Les blogs juridiques américains sont une excellente source pour connaître les développements juridiques qui s’y produisent. La société moderne induit des situations nouvelles – et elle doit les traiter par le droit en vigueur ou à créer. Ou qui sont plus simplement intéressantes parce qu’anecdotiques. Des exercices de yoga et les conditions dans lesquelles les cours sont donnés sont-ils protégés par le droit d’auteur ? Non pour la Cour d’appel du 9ème Circuit. Même s’il s’agit de grilles ou méthodes standardisées ou franchisées, et donc un business. La réponse juridique est moins intuitive qu’il n’y parait : le droit permet la protection de l’expression d’une idée, pas de l’idée elle-même. Pas possible de protéger des séquences de mouvements que chacun est à même de faire sans se référer à l’auteur allégué. Que faire des embryons congelés d’un couple qui divorce ? Les détruire – mais est-ce si évident ? Pas vraiment. Une femme peut avoir un enfant avec un homme sans que celui le veuille. Il est alors lié par cette paternité. L’ex-épouse voulait ici, devenue infertile à cause d’un cancer, avoir un enfant biologiquement d’elle – et incidemment de son ex-mari. Une Cour supérieure de Californie a donné raison à l’homme, sur la base d’un contrat pris de détruire les embryons en cas de divorce, qu’elle a déclaré valable, et de l’absence d’efforts de la femme pour préserver sa fertilité. La Cour a exprimé son désarroi de devoir se prononcer ainsi sur, in fine, un être humain potentiel. A suivre en appel très probablement.

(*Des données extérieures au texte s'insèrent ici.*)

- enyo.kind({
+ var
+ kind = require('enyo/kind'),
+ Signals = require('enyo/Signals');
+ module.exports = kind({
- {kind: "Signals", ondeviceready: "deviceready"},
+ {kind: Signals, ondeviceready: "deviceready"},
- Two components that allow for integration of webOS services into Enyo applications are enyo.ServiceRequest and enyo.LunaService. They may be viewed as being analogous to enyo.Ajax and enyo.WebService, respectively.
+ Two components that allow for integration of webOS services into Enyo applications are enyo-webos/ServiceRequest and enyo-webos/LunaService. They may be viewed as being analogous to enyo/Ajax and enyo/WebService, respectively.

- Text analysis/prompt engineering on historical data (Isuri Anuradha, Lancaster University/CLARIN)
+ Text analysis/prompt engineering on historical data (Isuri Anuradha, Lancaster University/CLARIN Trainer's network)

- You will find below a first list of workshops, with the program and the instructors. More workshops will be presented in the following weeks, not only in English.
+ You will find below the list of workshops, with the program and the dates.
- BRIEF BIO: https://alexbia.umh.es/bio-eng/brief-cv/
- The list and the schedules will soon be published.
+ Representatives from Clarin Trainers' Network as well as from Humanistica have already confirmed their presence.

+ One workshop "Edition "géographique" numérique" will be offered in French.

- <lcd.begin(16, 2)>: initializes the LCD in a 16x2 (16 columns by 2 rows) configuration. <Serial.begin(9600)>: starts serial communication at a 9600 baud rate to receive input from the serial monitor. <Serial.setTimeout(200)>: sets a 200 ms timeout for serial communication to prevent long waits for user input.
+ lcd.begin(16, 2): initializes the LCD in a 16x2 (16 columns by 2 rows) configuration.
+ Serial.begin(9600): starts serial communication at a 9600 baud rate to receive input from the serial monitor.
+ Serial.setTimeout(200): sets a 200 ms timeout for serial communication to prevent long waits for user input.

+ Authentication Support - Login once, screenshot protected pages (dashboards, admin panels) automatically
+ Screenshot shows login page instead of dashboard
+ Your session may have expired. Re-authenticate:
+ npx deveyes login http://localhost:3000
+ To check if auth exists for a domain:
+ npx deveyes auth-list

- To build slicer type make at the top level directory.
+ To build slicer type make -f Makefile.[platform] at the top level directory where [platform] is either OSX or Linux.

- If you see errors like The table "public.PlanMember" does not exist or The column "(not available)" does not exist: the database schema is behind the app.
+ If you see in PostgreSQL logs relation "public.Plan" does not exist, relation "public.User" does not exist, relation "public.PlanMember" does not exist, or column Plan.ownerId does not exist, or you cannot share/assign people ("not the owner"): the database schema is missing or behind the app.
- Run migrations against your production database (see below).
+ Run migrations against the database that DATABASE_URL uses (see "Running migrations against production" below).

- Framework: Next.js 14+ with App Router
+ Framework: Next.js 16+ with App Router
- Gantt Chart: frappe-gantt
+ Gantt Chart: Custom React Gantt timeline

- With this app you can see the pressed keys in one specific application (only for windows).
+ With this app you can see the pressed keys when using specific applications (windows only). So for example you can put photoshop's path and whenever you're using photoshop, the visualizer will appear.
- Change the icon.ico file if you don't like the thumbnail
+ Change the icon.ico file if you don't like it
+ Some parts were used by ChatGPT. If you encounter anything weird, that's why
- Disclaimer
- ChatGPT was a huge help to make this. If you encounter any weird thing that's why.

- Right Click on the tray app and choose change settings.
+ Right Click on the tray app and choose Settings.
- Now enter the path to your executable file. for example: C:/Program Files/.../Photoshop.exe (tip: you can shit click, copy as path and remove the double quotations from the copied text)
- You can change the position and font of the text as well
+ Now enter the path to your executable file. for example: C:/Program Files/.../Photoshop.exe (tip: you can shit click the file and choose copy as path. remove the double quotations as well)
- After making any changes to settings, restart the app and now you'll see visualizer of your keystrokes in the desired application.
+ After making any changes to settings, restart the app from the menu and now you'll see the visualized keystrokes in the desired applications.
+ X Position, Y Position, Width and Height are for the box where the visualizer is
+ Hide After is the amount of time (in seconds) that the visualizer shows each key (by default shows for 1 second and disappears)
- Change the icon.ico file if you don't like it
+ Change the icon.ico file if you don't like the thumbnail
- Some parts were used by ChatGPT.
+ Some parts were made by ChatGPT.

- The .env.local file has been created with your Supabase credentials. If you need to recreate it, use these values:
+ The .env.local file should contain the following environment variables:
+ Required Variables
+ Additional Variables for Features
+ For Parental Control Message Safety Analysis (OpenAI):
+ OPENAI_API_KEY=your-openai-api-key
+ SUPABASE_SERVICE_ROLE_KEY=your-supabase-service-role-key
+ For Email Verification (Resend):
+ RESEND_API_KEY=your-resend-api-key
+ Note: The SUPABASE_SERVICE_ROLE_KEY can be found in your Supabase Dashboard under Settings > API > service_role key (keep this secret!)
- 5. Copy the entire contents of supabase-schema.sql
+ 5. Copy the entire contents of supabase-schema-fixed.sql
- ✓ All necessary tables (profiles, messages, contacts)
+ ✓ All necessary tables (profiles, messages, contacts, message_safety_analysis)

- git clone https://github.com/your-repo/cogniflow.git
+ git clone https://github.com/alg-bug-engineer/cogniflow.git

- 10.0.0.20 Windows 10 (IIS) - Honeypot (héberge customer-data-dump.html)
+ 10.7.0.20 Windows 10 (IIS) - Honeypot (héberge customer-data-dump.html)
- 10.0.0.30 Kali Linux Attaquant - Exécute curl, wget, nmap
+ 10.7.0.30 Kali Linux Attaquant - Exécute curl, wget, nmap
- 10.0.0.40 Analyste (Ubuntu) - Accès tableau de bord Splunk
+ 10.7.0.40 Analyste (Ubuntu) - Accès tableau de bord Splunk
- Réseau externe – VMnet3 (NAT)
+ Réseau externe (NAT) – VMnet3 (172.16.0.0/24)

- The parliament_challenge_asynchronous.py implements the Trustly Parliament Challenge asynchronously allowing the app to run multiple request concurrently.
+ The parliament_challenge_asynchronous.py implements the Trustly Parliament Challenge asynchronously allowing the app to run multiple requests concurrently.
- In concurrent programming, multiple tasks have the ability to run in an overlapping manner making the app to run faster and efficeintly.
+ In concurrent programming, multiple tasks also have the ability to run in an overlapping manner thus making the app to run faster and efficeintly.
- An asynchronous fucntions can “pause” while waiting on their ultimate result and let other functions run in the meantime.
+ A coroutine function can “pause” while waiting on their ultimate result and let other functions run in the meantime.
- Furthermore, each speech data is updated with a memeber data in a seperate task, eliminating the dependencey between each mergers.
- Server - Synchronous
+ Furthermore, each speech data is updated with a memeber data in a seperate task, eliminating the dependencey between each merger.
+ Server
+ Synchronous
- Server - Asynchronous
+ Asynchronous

La Californie toujours vient de passer une loi préservant la sphère privée digitale. Elle n’est pas la première, mais, suite à des décisions contradictoires des Cours d’appel, elle a désormais édicté que la police devait avoir un mandat pour accéder à des données électroniques privées – sauf urgence impliquant une menace pour la vie ou l’intégrité. Le vent a donc changé depuis l’affaire Snowden et les grands hébergeurs comme Google ont choisi de résister, judiciairement, à une surveillance policière indistincte. Est-ce qu’un ordinateur peut revendiquer la liberté d’expression ? Bien sûr que non ? Deux professeurs de droit du Colorado et de l’Arizona n’en sont pas si sûrs. La création expressive d’un ordinateur peut être suffisamment autonome et originale pour être dissociée de l’homme qui le possède, pour dire que l’expression créée n’émane pas de lui. C’est toute la question de l’IA. Si elle porte le risque que les ordinateurs nous dominent ou nous guerroient, il un peu paradoxal de se demander s’ils bénéficient de la liberté d’expression. Mais ce qui compte n’est apparemment pas tant celui qui s’exprime que celui qui écoute ce qui est exprimé – or l’homme écoute déjà souvent des contenus exprimés par un ordinateur seul (il parait que 80% des contenus de chat en ligne des sites de rencontres serait computer-generated – quelle tristesse…). Les droits constitutionnels s’adressent aux humains y compris quand ils construisent des machines, pas aux machines. Le jour viendra où ce ne sera plus nécessairement vrai.
Les juges ont droit comme tous les citoyens à une vie sociale sur les réseaux – dès lors qu’une partie de la vie sociale s’y passe que l’on le veuille ou non. Et dans, certaines limites, à leur liberté d’expression. Pas étonnant dès lors que leur contenu public voire privé fasse l’objet d’un regard pour alimenter des demandes de récusation. Qu’un juge s’exprime sur un sujet sociétal ou privé dans une gazette ou club local, ou sur un réseau social, n’est qu’une question de vecteur. A Louisville, Kentucky, le cas n’était pas trivial. Un juge noir avait démis le pool d’un jury à sélectionner parce que les accusés étaient noirs et que 40 sur 41 des jurés potentiels étaient blancs. Se posait la question de la base légale à sa décision et des recours furent formés jusqu’à la Cour Suprême de l’Etat par le procureur. Le juge posta un commentaire en ligne qu’il était regrettable qu’en 2015, la protection d’un jury entièrement blanc aille jusqu’à la Cour Suprême à la demande de l’accusation. Le juge fut traité de raciste par le procureur et se défendît en ligne. Ambiance et à suivre également… mais avec la remarque que tout cela aurait pu se passer de la même manière dans la presse ou à la radio.